The key is whether the software, when executed, exhibits a “technical effect”. Although there is no legal definition of what this means, case law at the European Patent Office (EPO) has been built up over decades to establish where the boundaries lie. Software controlling a real-world device, such as a dialysis machine, is likely to meet the requirement. Likewise, software processing data derived from sensors to produce a tangible result may also be patentable.

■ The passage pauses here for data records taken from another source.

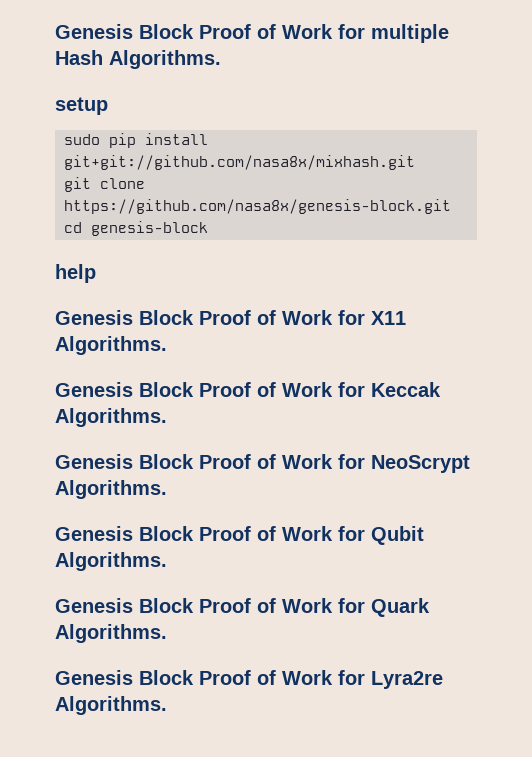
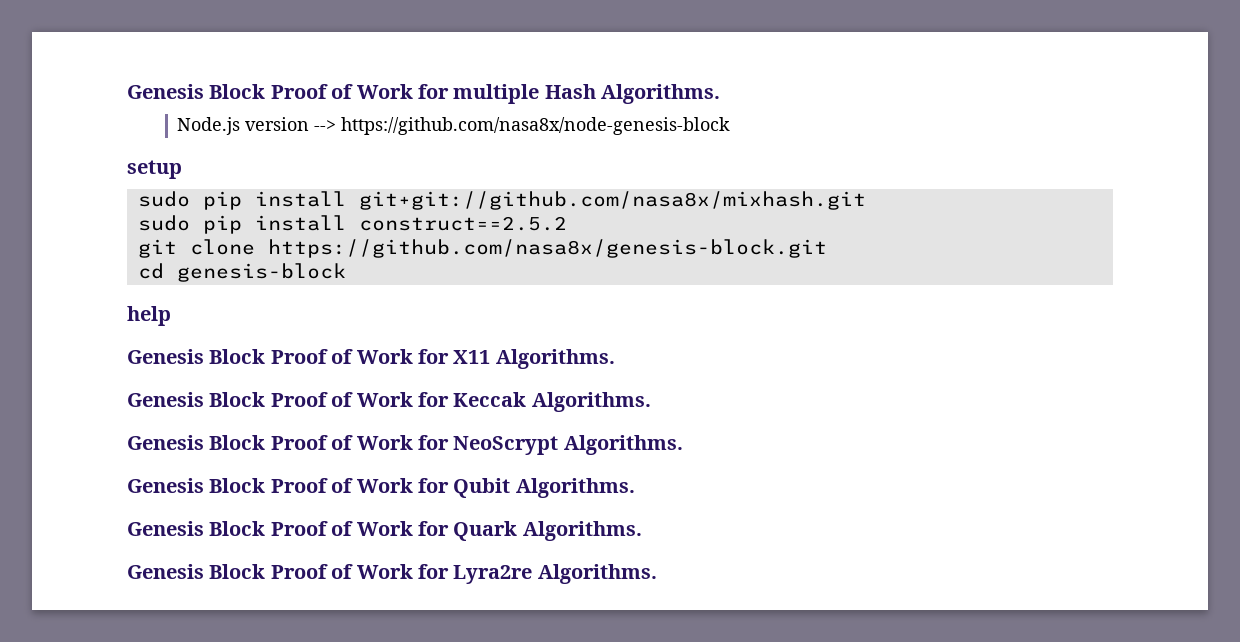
(221, 59) none -> [177,117,731,135] // Node.js version --> https://github.com/nasa8x/node-genesis-block
(415, 162) none -> [137,215,567,234] // sudo pip install construct==2.5.2

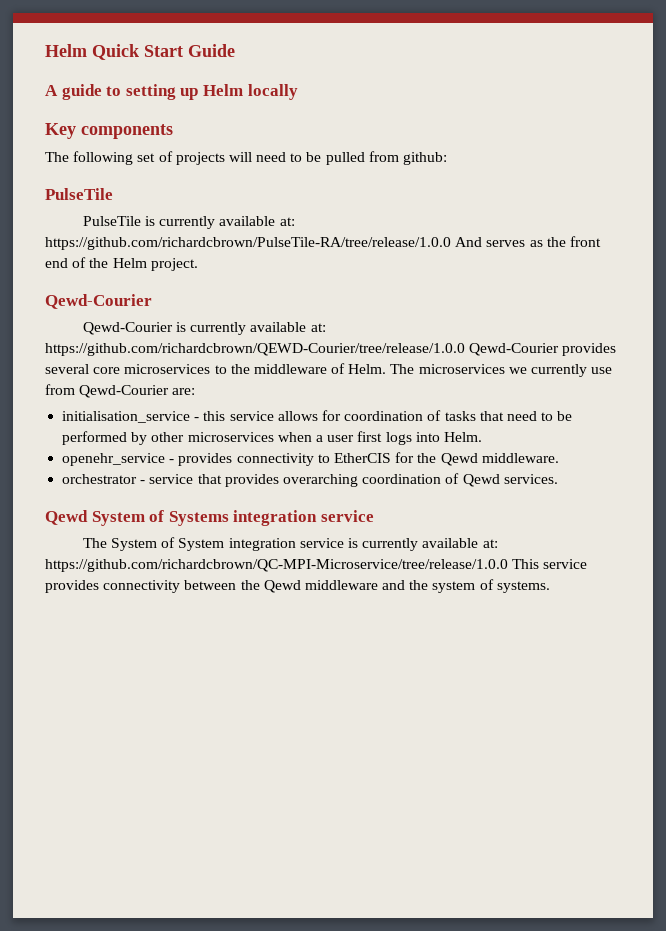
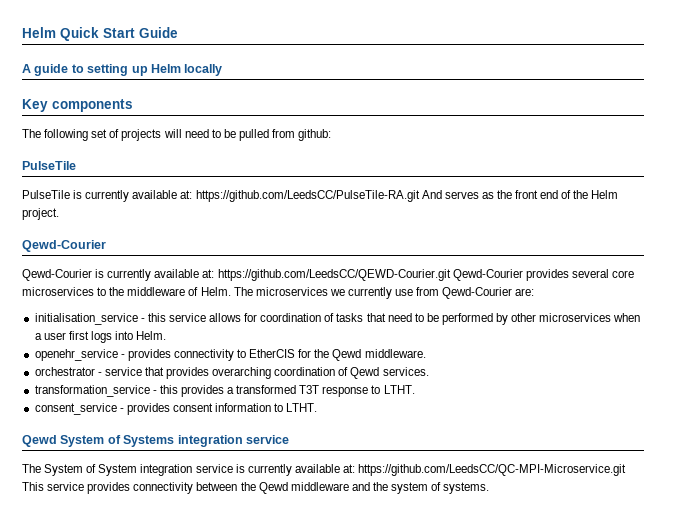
[45,237,451,250] https://github.com/richardcbrown/PulseTile-RA/tree/release/1.0.0 -> [195,190,420,202] https://github.com/LeedsCC/PulseTile-RA.git
[45,343,465,356] https://github.com/richardcbrown/QEWD-Courier/tree/release/1.0.0 -> [217,269,451,281] https://github.com/LeedsCC/QEWD-Courier.git
(558, 479) none -> [34,385,415,397] [34,403,318,415] // transformation_service - this provides a transformed T3T response to LTHT. // consent_service - provides consent information to LTHT.
[45,559,508,572] https://github.com/richardcbrown/QC-MPI-Microservice/tree/release/1.0.0 -> [358,464,627,476] https://github.com/LeedsCC/QC-MPI-Microservice.git

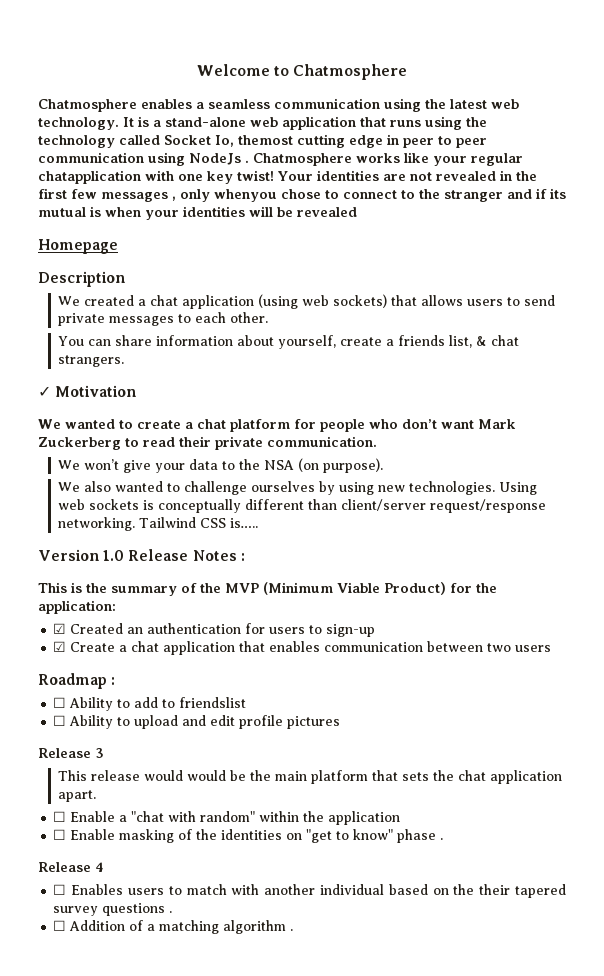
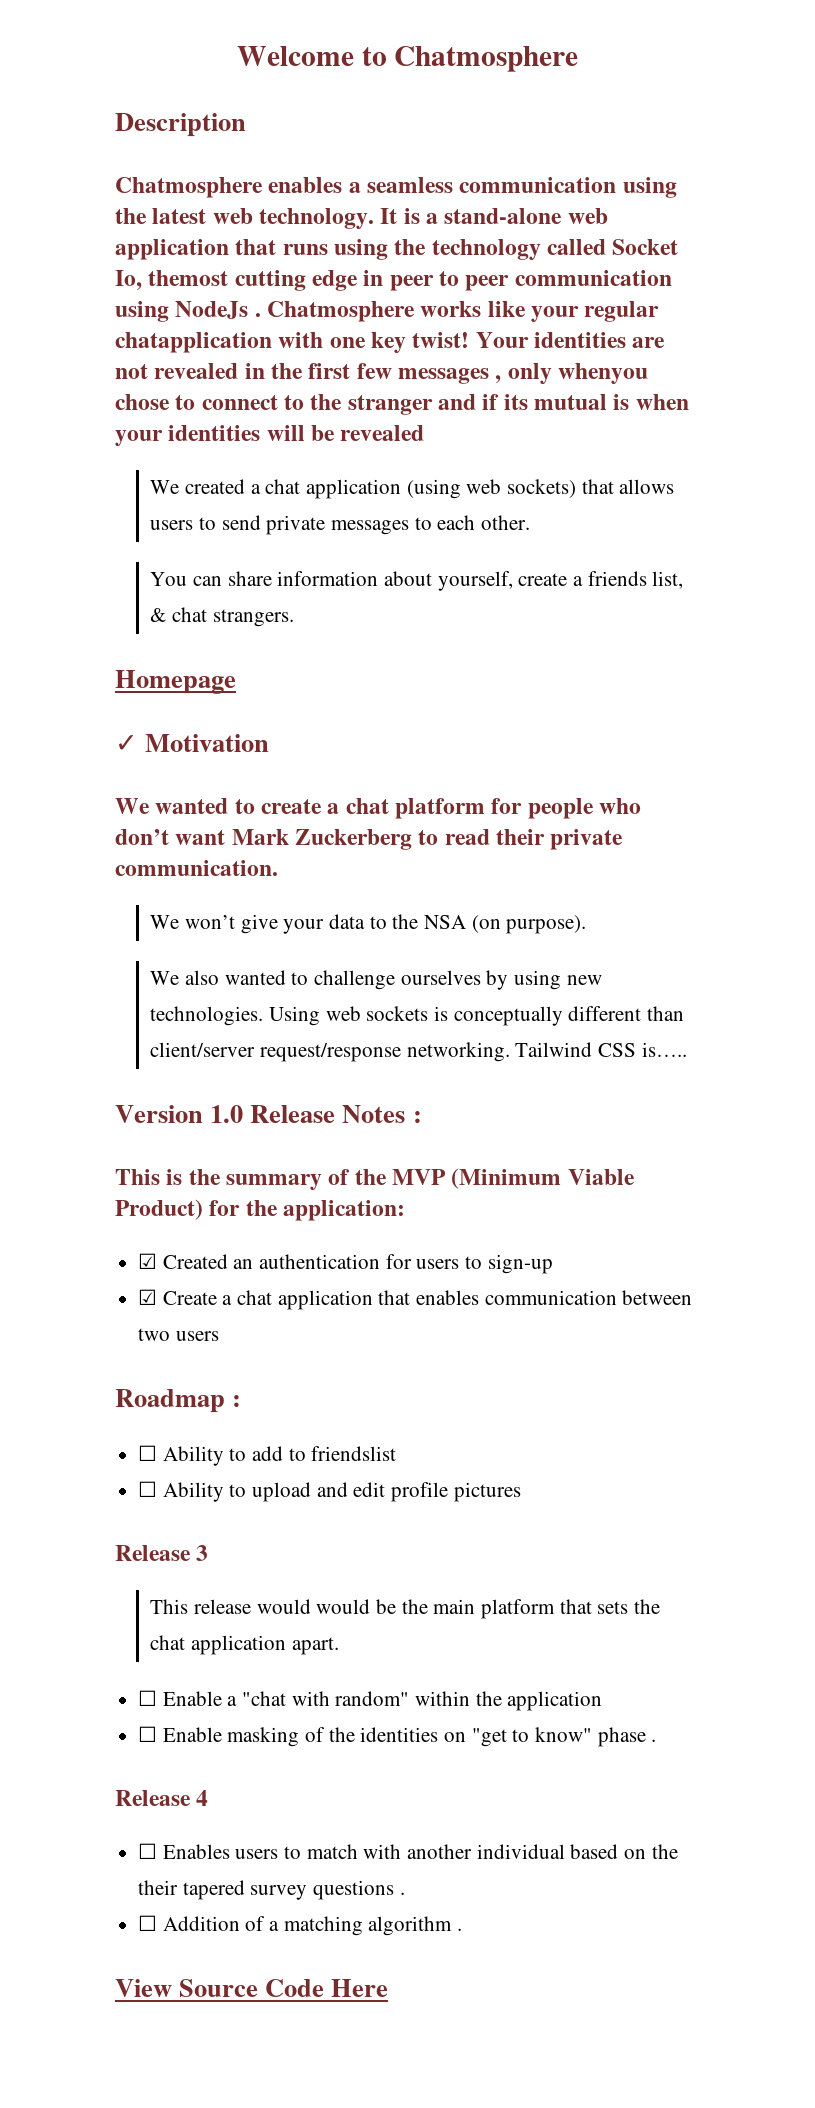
(408, 72) none -> [115,113,246,137] // Description
[38,239,118,254] [38,271,125,287] // Homepage // Description -> (425, 433) none
(125, 361) none -> [115,670,236,694] // Homepage
(294, 930) none -> [115,1979,389,1997] // View Source Code Here

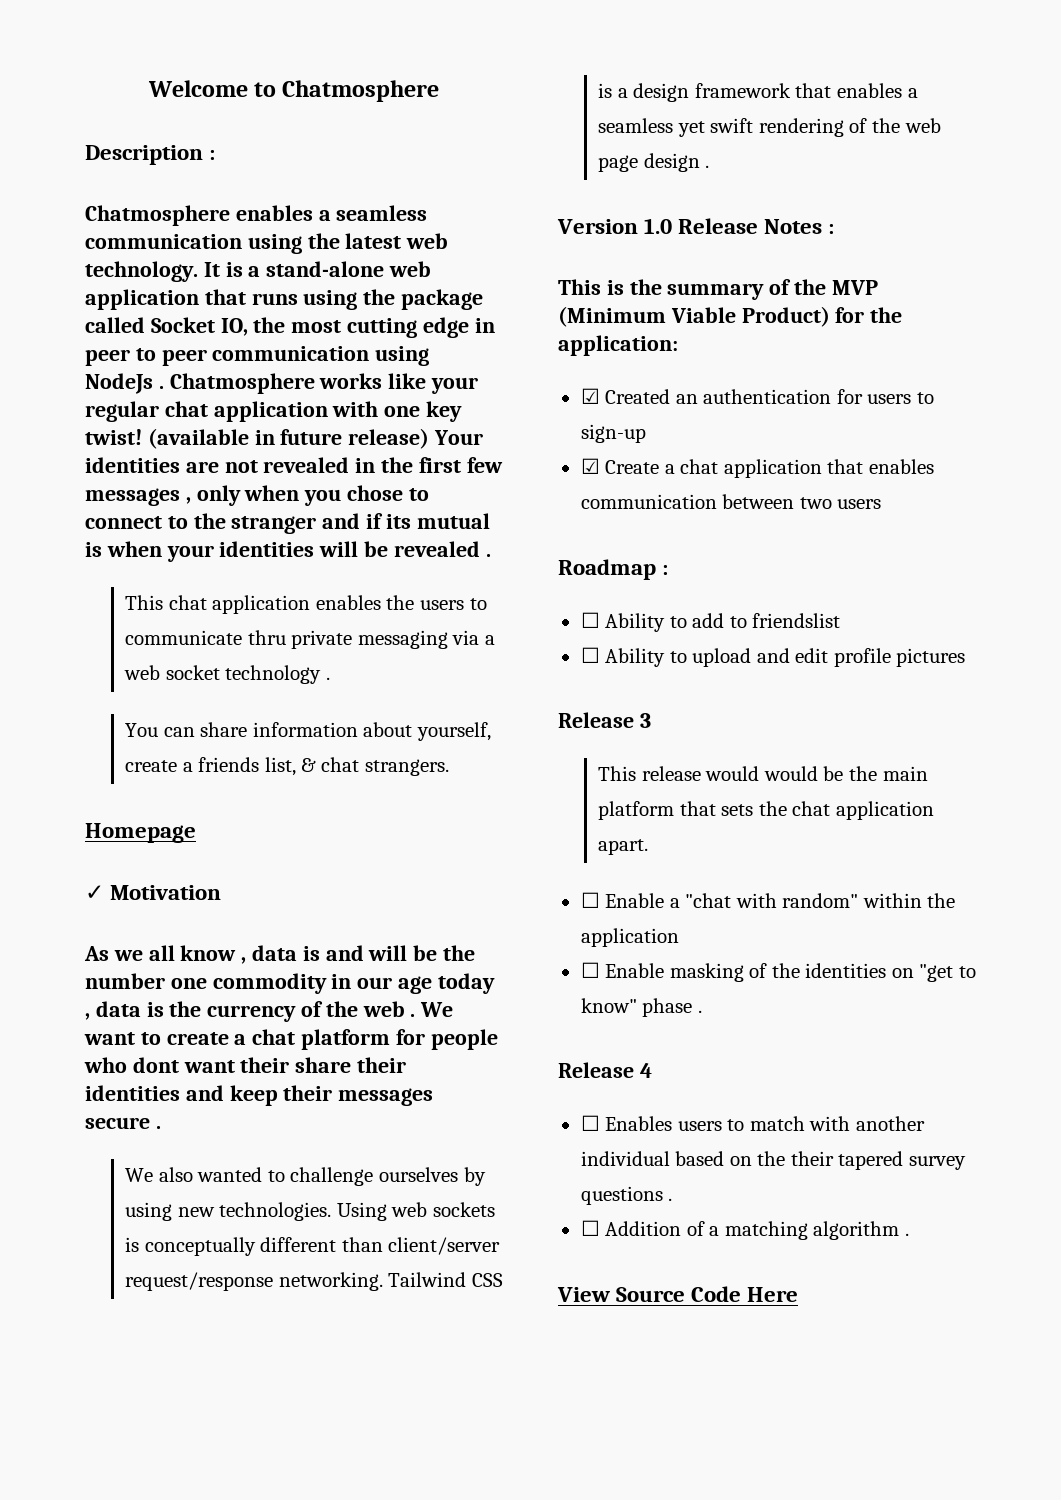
(246, 125) none -> [209,150,216,160] :
[431,239,541,260] technology -> [401,289,484,310] package
[115,270,229,291] Io, themost -> [220,317,342,336] IO, the most
[115,332,272,353] chatapplication -> [164,401,328,422] chat application
(470, 340) none -> [147,428,430,449] (available in future release)
[558,363,649,384] whenyou -> [244,485,342,506] when you
[150,479,675,499] [150,515,531,535] // We created a chat application (using web sockets) that allows users to send private messages to each other. -> [485,554,491,557] [125,595,487,614] [125,630,495,649] [124,665,330,684] . // This chat application enables the users to communicate thru private messaging via a web socket technology .
[115,798,229,814] We wanted -> [84,945,476,964] [85,973,495,994] [85,1001,454,1022] [84,1032,135,1045] As we all know , data is and will be the number one commodity in our age today , data is the currency of the web . We want
[115,829,624,850] [115,860,278,876] [150,914,587,934] don’t want Mark Zuckerberg to read their private communication. // We won’t give your data to the NSA (on purpose). -> [132,1057,407,1073] [85,1085,434,1106] [85,1117,161,1129] dont want their share their identities and keep their messages secure .
[641,1042,687,1057] is….. -> [598,83,918,102] [598,118,941,137] [598,153,710,172] is a design framework that enables a seamless yet swift rendering of the web page design .

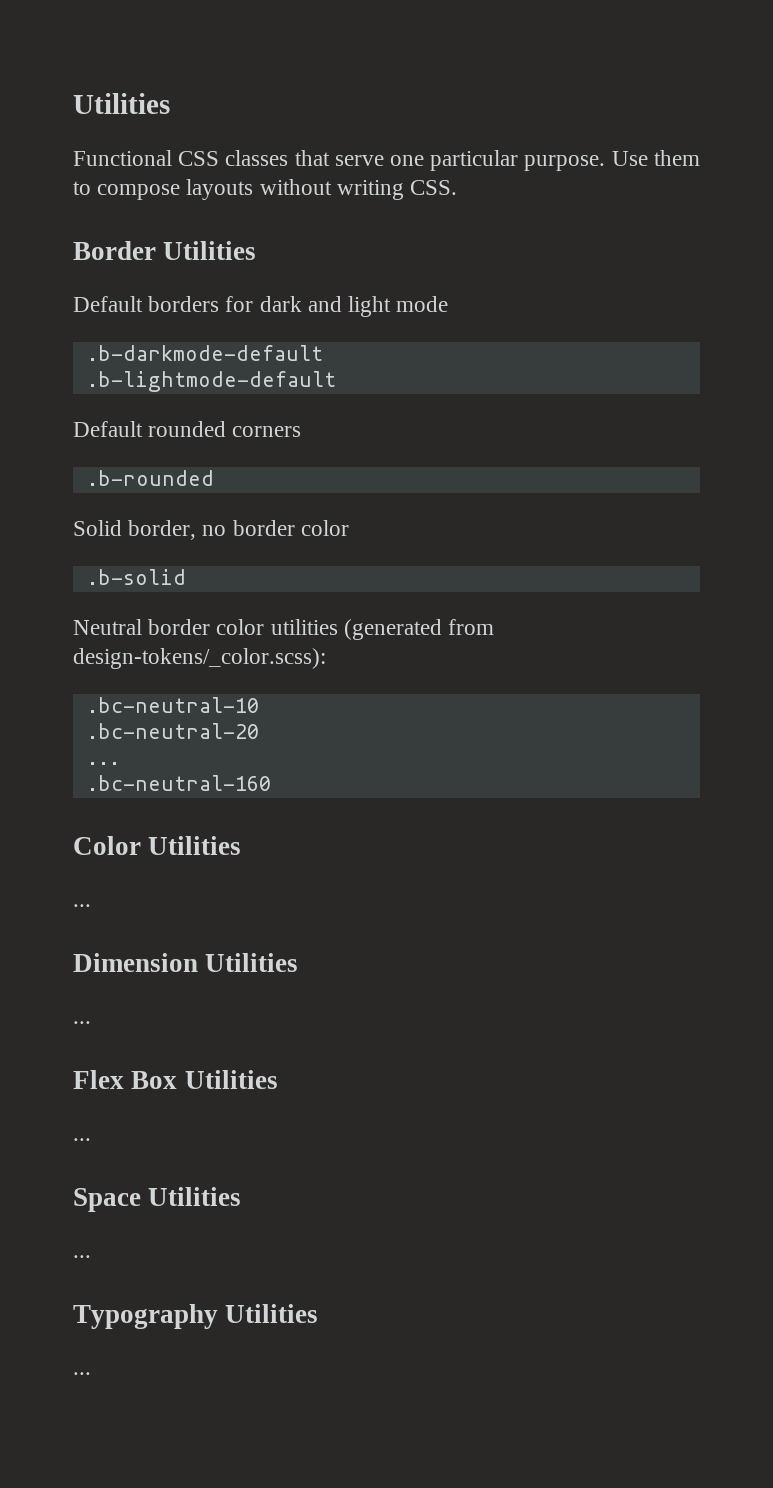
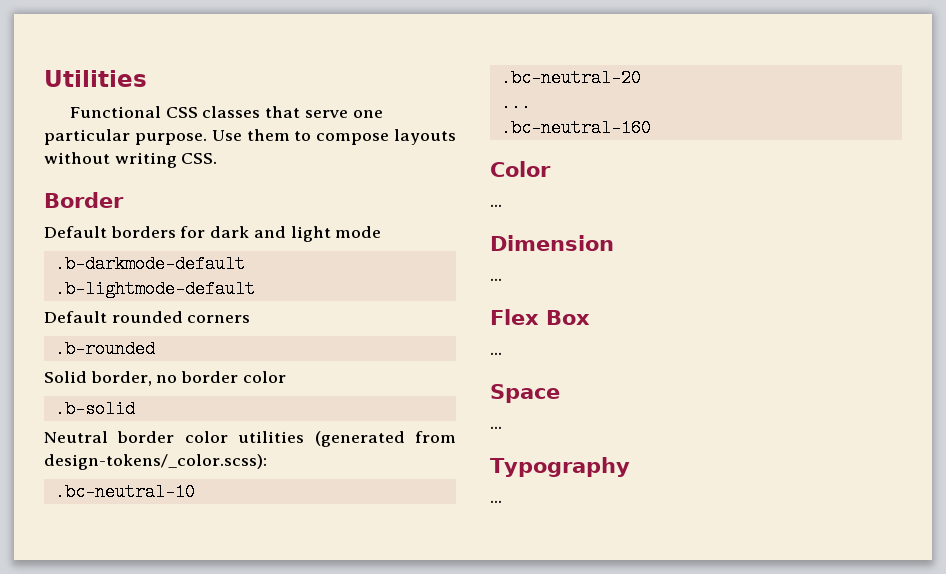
[163,241,257,260] Utilities -> (124, 200) none
[148,836,242,855] Utilities -> (551, 169) none
[205,953,299,972] Utilities -> (614, 243) none
[184,1070,278,1089] Utilities -> (590, 317) none
[148,1187,242,1206] Utilities -> (560, 393) none
[225,1304,319,1323] Utilities -> (630, 467) none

Taking the above wearable device example, software would be needed to analyse the blood flow sensor data. Merely transforming data from one form to another is unlikely to meet the technical effect requirement unless the transformation is motivated by, and addresses a problem with, the underlying system in which the software executes. For example, if the sensor data arrives at unpredictable time intervals, adapting the software to take this into account may be patentable. Similarly, if the software is specifically adapted for the hardware it operates on to take into account the limited system resources of a wearable device then this aspect of the software might be patentable.
It is also worth noting that modern healthcare is becoming all about connectivity. Data is being produced and shared between systems at ever increasing rates. Software involved in such connected systems might be patentable but it is important to take into account what the software is doing. Software with an administrative or organisational purpose is less likely to exhibit the required technical effect because the EPO considers administrative matters to be non-technical. In the example above, software that sends a report to the patent’s GP would likely fall within this category, so this aspect of the software would not be patentable. Likewise, software that addresses privacy and regulatory issues will often not be considered technical where the issue being addressed by the software stems from legal obligations rather than underlying technical problems with the system.
Conclusion
Patent protection is an important tool to protect innovations and help secure or maintain a strong position in the market. As digital healthcare technology continues to grow and become ever more important in our modern lives, companies operating in this space should remain confident that European patent protection remains available to protect their key innovations. Many of the challenges in this sector can be overcome by careful drafting and management of patent applications at an early stage, so it is highly recommended to engage with a firm of patent attorneys with expertise spanning software and life sciences before seeking patent protection in this sector.